Data to use section start

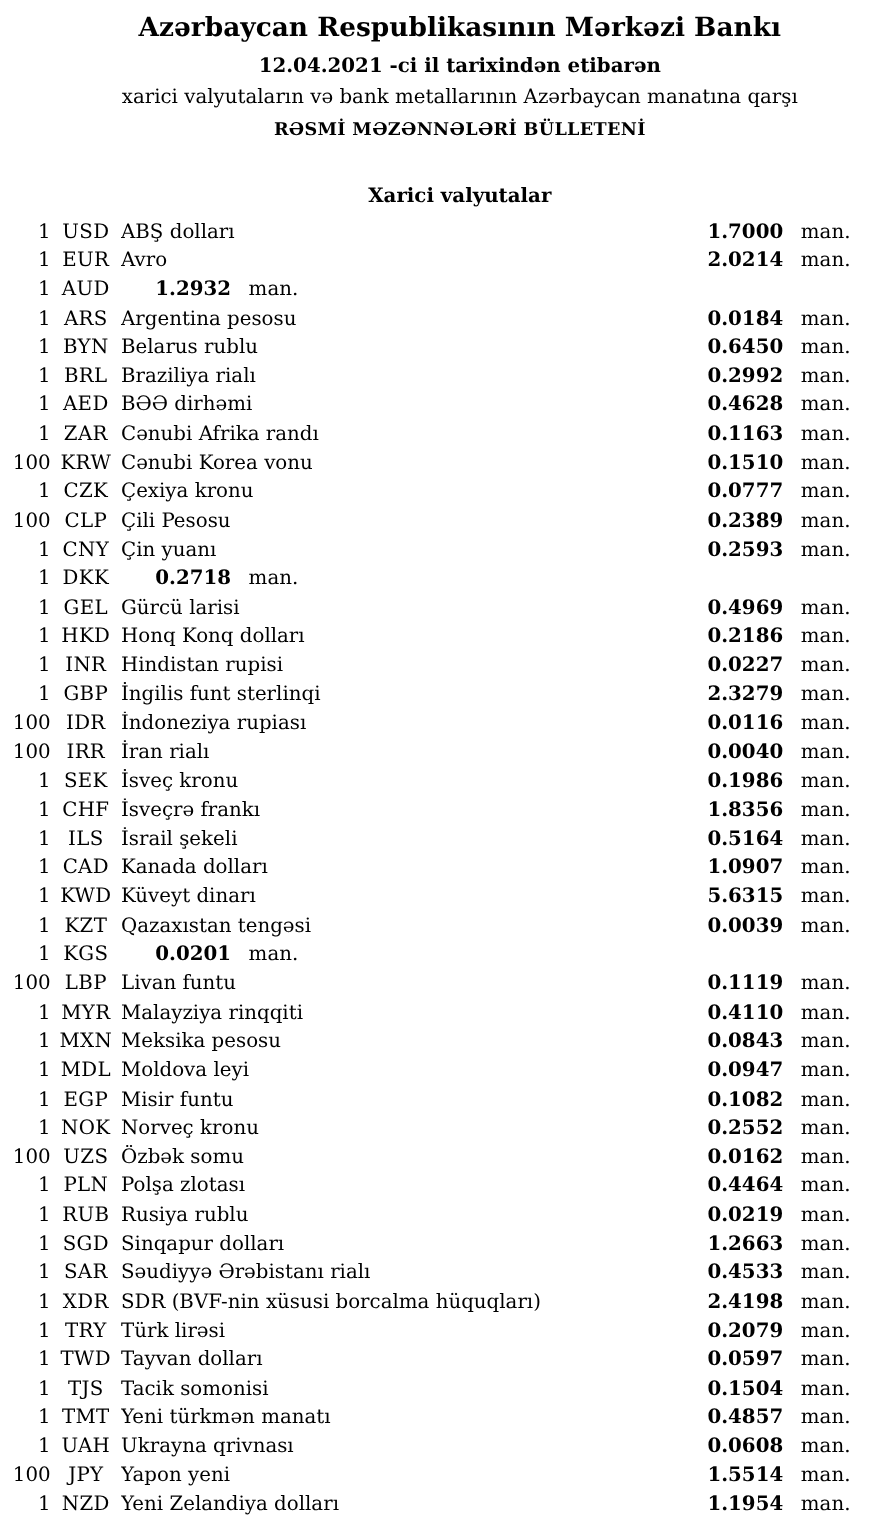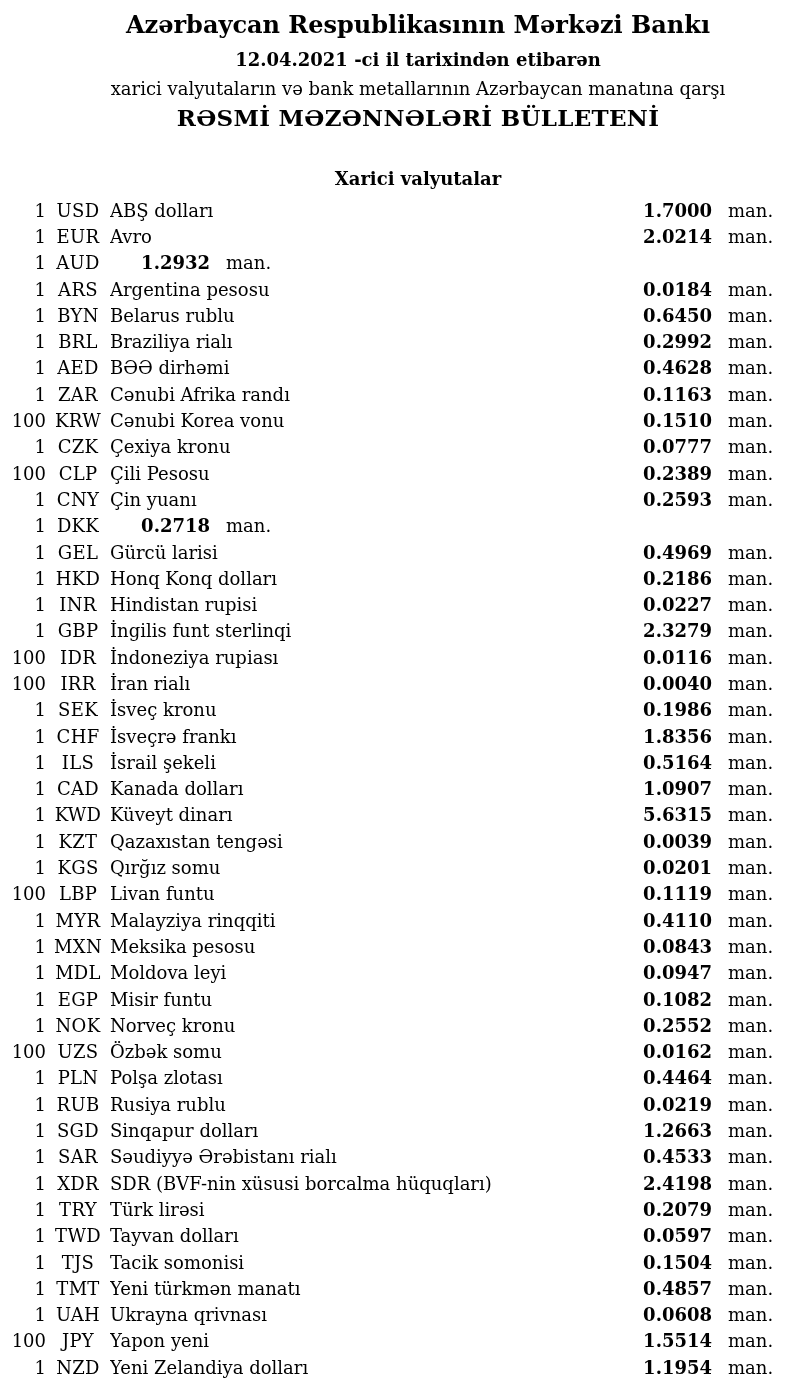"RƏSMİ MƏZƏNNƏLƏRİ BÜLLETENİ" .bulletin-line { font-size: 23px -> 16px }
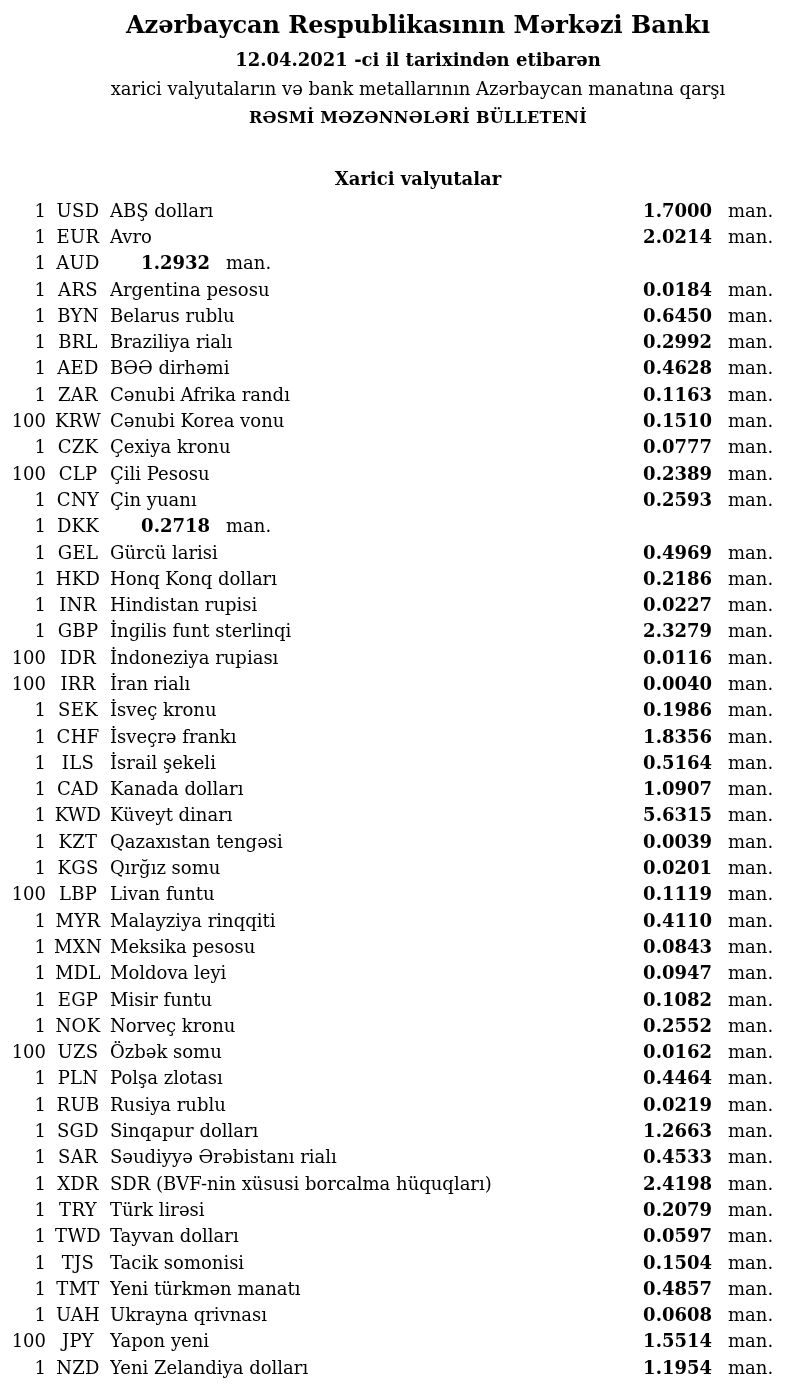"Qırğız somu" span.name { html: <span>Qırğız somu</span> -> none }
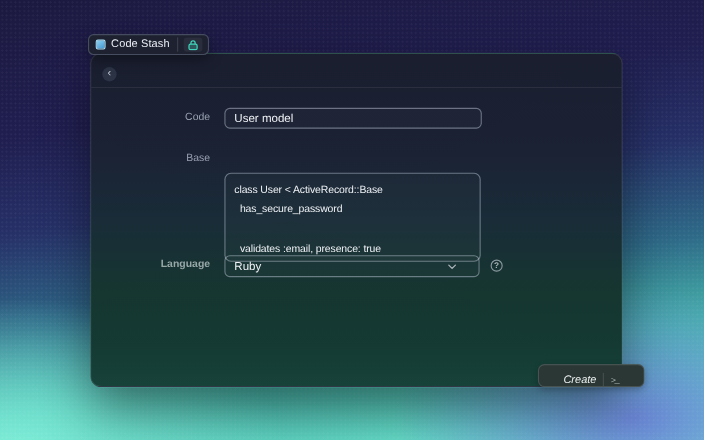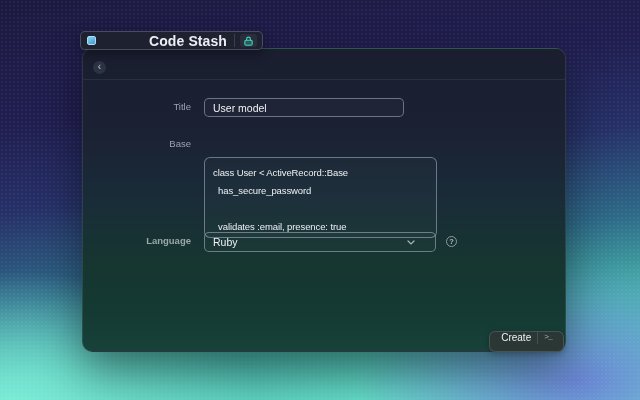"Code Stash" .tabtitle { font-size: 14px -> 10px; font-weight: 700 -> 400; margin-left: 48px -> none }
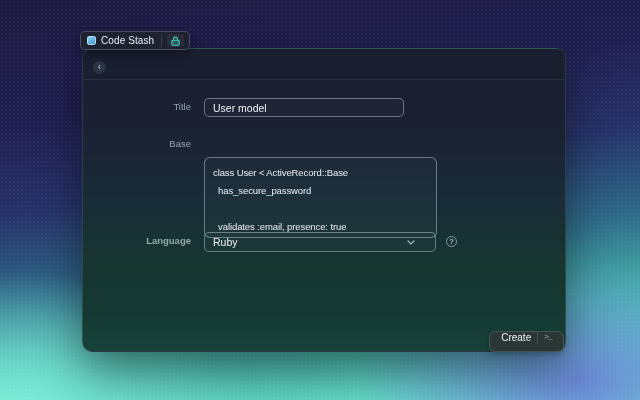"Title" div.flabel { text: Title -> Code }
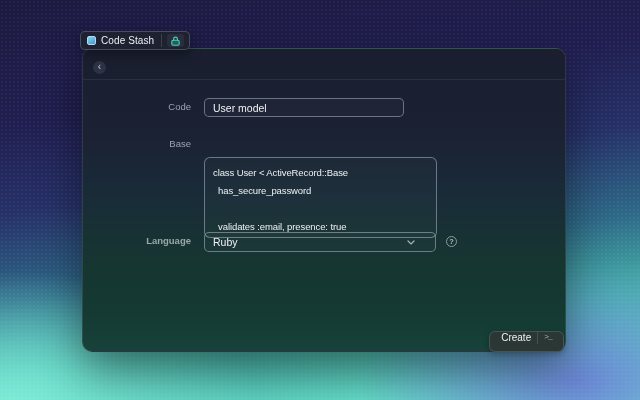"User model" .txtinput { width: 200px -> 234px }
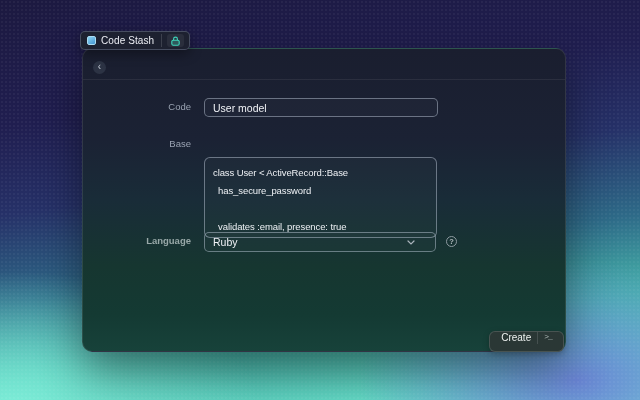"Create" .createbtn { align-items: flex-start -> flex-end; font-style: none -> italic; width: 75px -> 97px }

Data to use section end

◆ What the task asks ◆
Nothing but the lines from the start of the records above through the line with "width: 200px ->" should be retyped, each exactly as written; leave out all pictures.

◆ The answer ◆
"RƏSMİ MƏZƏNNƏLƏRİ BÜLLETENİ" .bulletin-line { font-size: 23px -> 16px }
"Qırğız somu" span.name { html: <span>Qırğız somu</span> -> none }
"Code Stash" .tabtitle { font-size: 14px -> 10px; font-weight: 700 -> 400; margin-left: 48px -> none }
"Title" div.flabel { text: Title -> Code }
"User model" .txtinput { width: 200px -> 234px }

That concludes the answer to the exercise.